What is being asked: Among the entries below, find the lines that contain the string "font". State only how many there are.

Data for this task:
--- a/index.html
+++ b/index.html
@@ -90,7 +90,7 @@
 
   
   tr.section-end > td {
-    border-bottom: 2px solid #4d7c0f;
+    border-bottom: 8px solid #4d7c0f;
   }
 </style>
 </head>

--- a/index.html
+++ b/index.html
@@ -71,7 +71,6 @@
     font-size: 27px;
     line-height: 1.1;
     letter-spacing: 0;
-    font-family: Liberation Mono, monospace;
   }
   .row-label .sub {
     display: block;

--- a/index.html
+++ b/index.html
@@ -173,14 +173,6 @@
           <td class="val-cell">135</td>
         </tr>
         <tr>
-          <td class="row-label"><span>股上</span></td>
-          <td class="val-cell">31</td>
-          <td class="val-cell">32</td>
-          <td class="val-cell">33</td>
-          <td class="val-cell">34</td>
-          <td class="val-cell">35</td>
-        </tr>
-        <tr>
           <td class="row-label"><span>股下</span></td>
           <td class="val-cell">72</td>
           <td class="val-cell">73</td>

Response area: 2